上面這三條只是想說 long long > long > int > short > signed char,
就算 sizeof(long) == sizeof(int) 也不會導致它們 rank 一樣。
- The rank of any unsigned integer type shall equal the rank of the
corresponding signed integer type, if any.
這是在說:
1. 同 type 的 signed 及 unsigned 版本有相同 rank。
2. 因此 signed 的那套不等式同樣施加於 unsigned。
你的問題就是要看這一條,下面的那些跟問題無關就不貼了。
接下來就回到 usual arithmetic conversion,也就是這些東西:
If both operands have the same type, then no further conversion is needed.
Otherwise, if both operands have signed integer types or both have unsigned
integer types, the operand with the type of lesser integer conversion rank
is converted to the type of the operand with greater rank.
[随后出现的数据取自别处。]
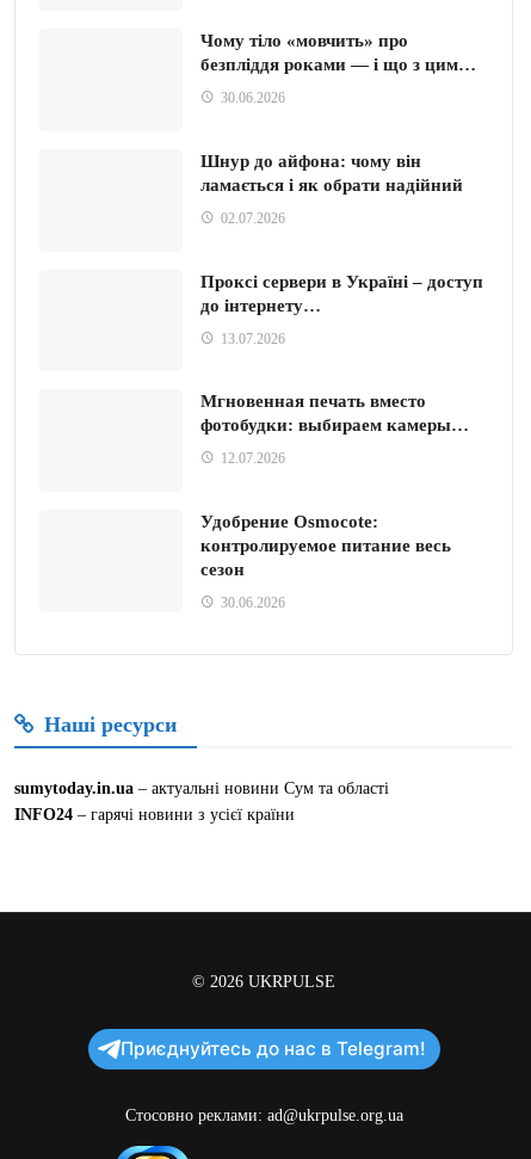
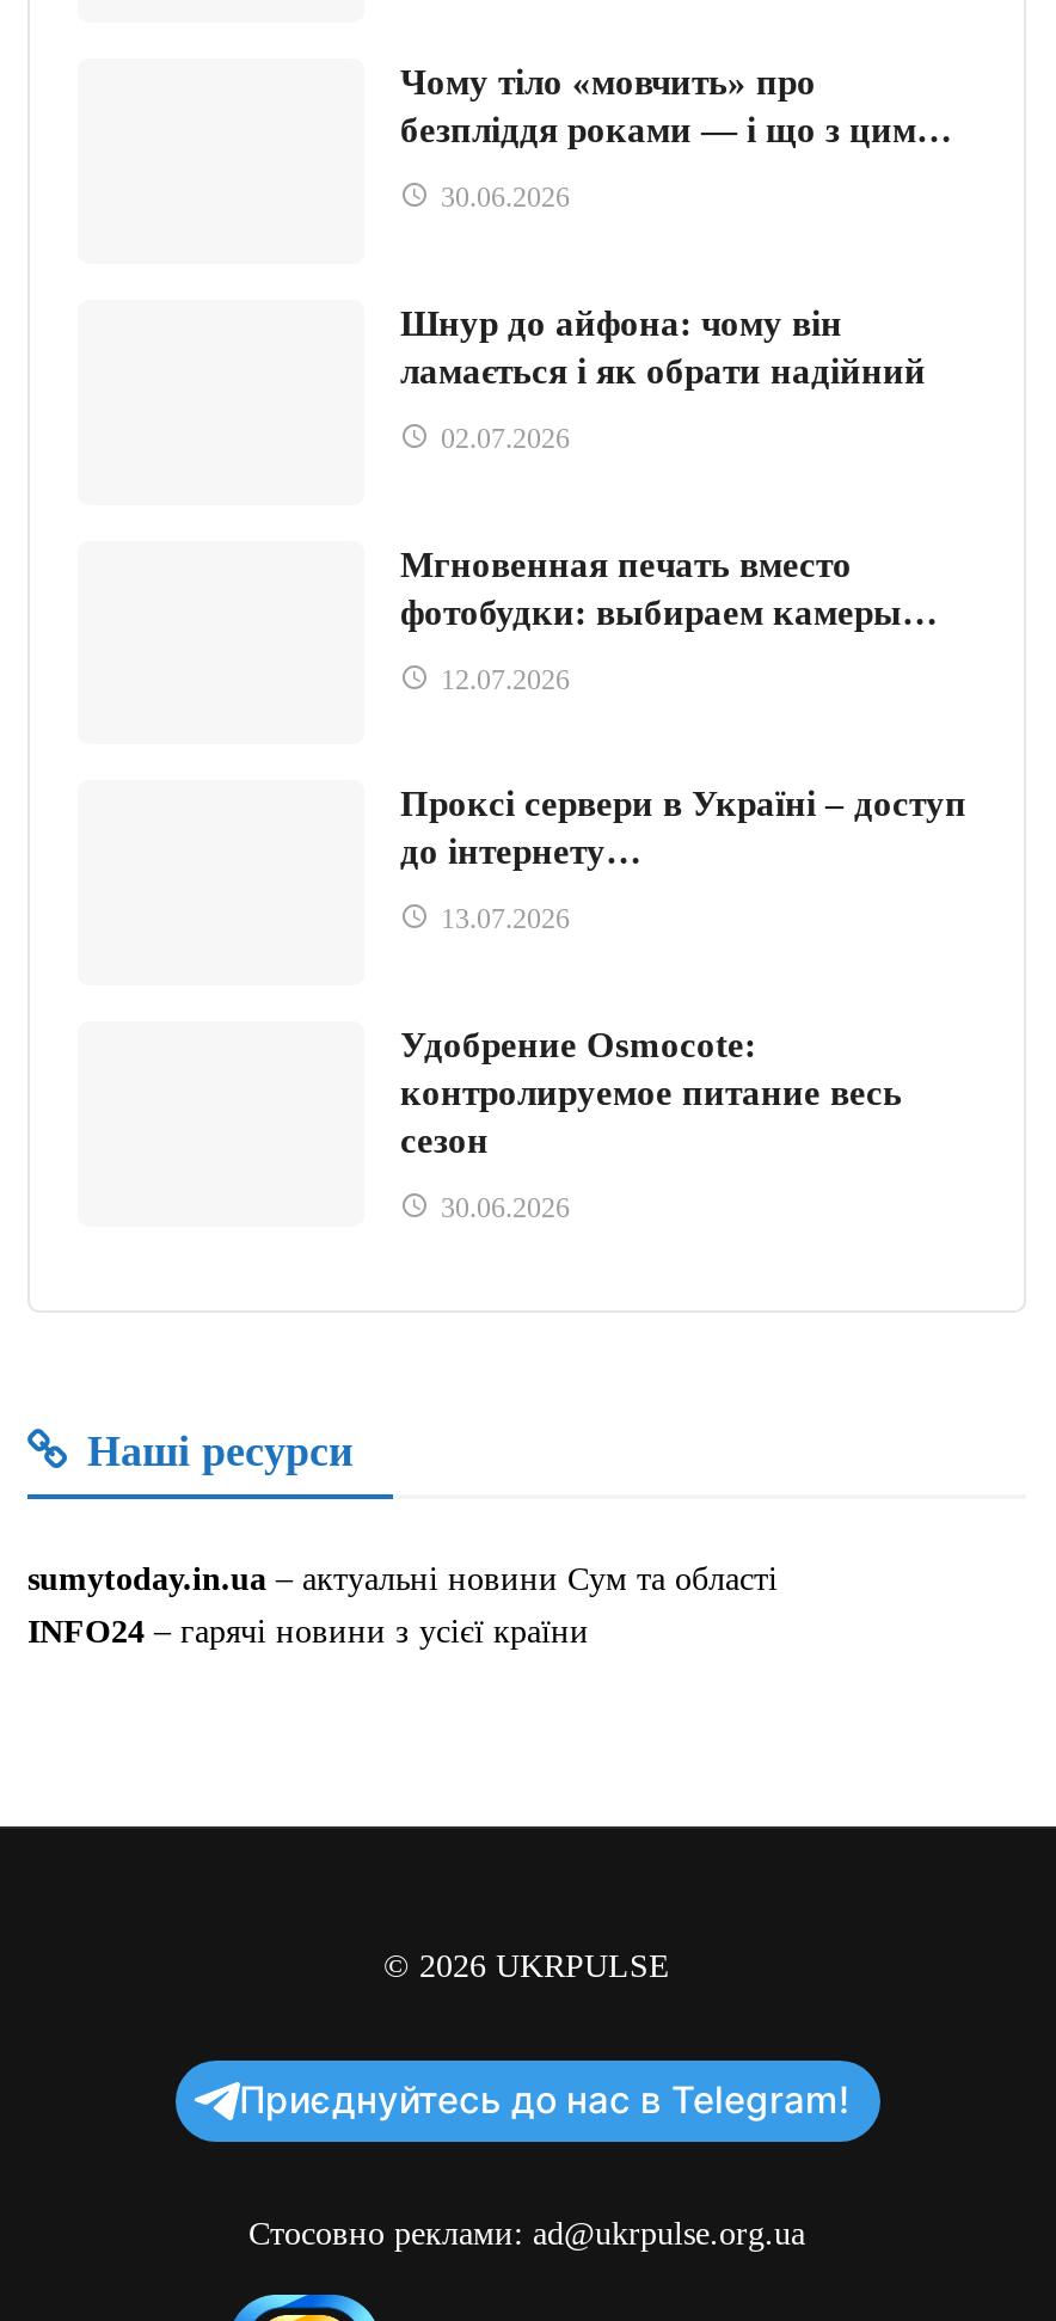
moved [200,272,483,347] -> [400,786,966,936]: Проксі сервери в Україні – доступ | до інтернету… | 13.07.2026
moved [200,392,469,467] -> [400,545,938,695]: Мгновенная печать вместо | фотобудки: выбираем камеры… | 12.07.2026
Otherwise, if the operand that has unsigned integer type has rank greater
or equal to the rank of the type of the other operand, then the operand with
signed integer type is converted to the type of the operand with unsigned
integer type.
Otherwise, if the type of the operand with signed integer type can represent
all of the values of the type of the operand with unsigned integer type, then
the operand with unsigned integer type is converted to the type of the
operand with signed integer type.
Otherwise, both operands are converted to the unsigned integer type
corresponding to the type of the operand with signed integer type.
你這個 unsigned int v.s. signed int 的狀況適用第二條,所以結論是變成 unsigned。
原因很簡單,因為兩邊 rank 相同,所以就轉換成 unsigned int。
很多人以為這個 case 是晉升 (promotion),實際上這叫轉換,不是晉升。
搞錯名詞的定義會讓人連規格書都不知道怎麼查,甚至查錯,這現象不是很好。
上面這一大片雖然我不解釋,但原則上標準規格書偏好 unsigned,不愛 signed。
所以大原則就是如果可能就盡量往 unsigned 轉,真沒辦法才轉成 signed。
因為不只是比較運算會用到這些轉換規則,一般算術運算也會用到。
C 語言標準依據歷代各電腦架構的特性,unsigned integer 被定義成不會 overflow,
換句話說 unsigned int 的極大值 + 1 會變成 0 這行為是 well-defined。
但歷史上的某些電腦並非 2 補數系統,典型的例子就是出現過有正負 0 表示法。
雖然現在 2 補數的系統確實負極小 - 1 就會變成正極大,但 C 語言從沒說這是對的。
如果系統採用符號大小表示法,這系統非環形,負極小 - 1 是不會繞到正極大的。
因此對 signed integer 運算是會 overflow 的,而且計算結果不一定是多少。
所以為了讓運算結果盡可能地變成可預期,標準規格書會比較偏好於轉換成 unsigned。
往這方向去理解的話,上面那一串也不用特別去背,這不是填鴨教育,請用理解的。